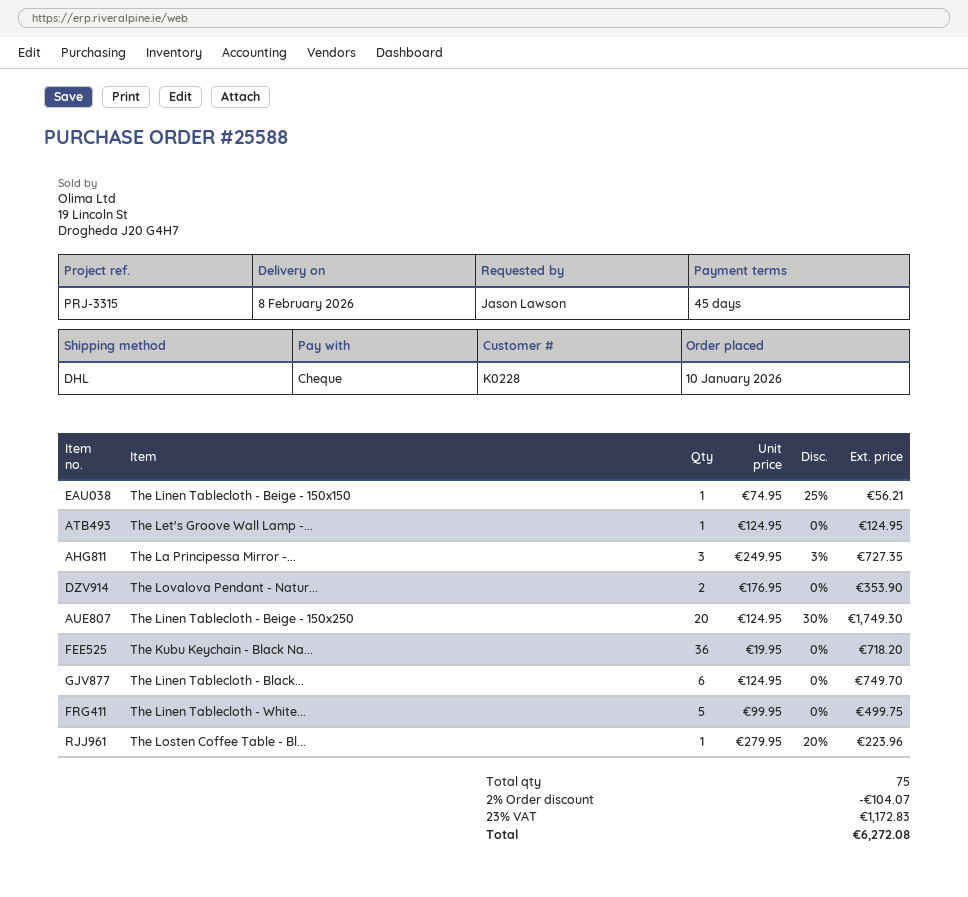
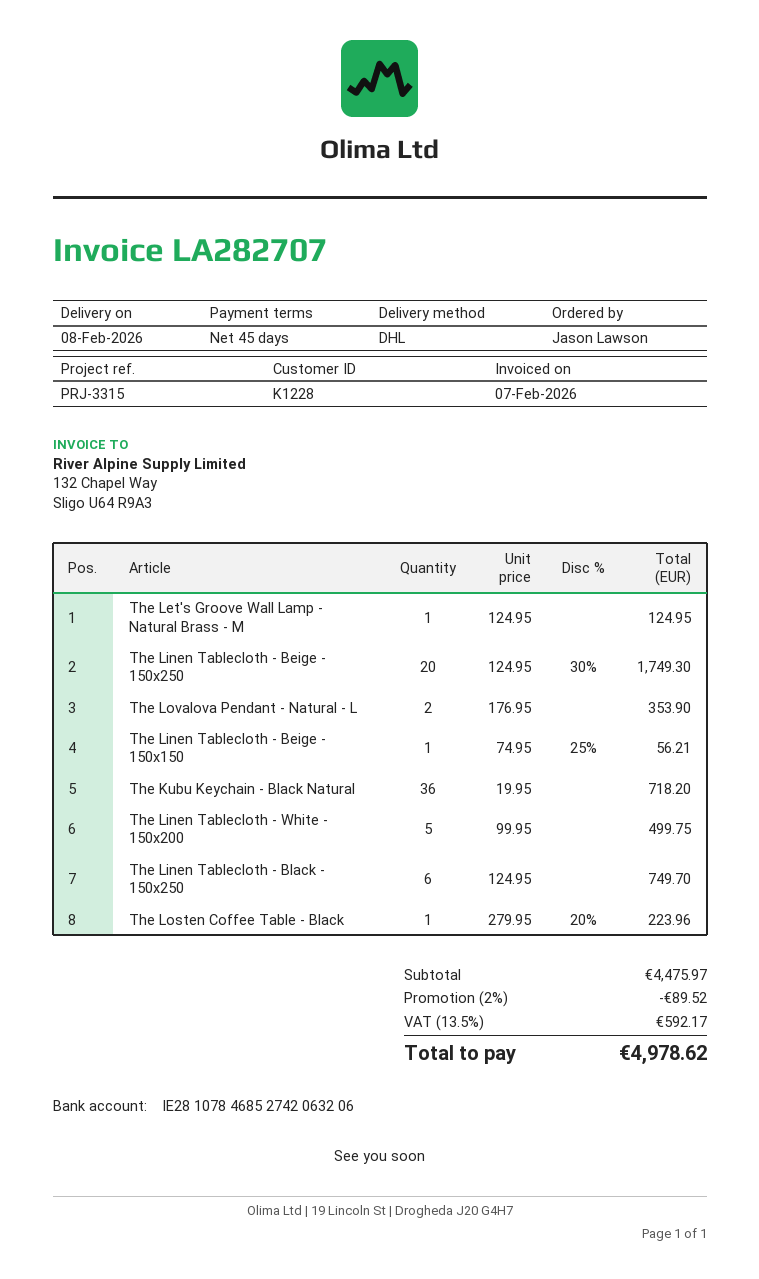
customer number: K0228 -> K1228
The La Principessa Mirror -...: 3 x 249.95 - 3% = 727.35 -> none
discount: 2% = 104.07 -> 2% = 89.52
tax: 23% = 1172.83 -> 13.5% = 592.17
total: 6272.08 -> 4978.62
- - -
Send back every record exactly as it stands, except the pictures.

customer number: K0228 -> K1228
The La Principessa Mirror -...: 3 x 249.95 - 3% = 727.35 -> none
discount: 2% = 104.07 -> 2% = 89.52
tax: 23% = 1172.83 -> 13.5% = 592.17
total: 6272.08 -> 4978.62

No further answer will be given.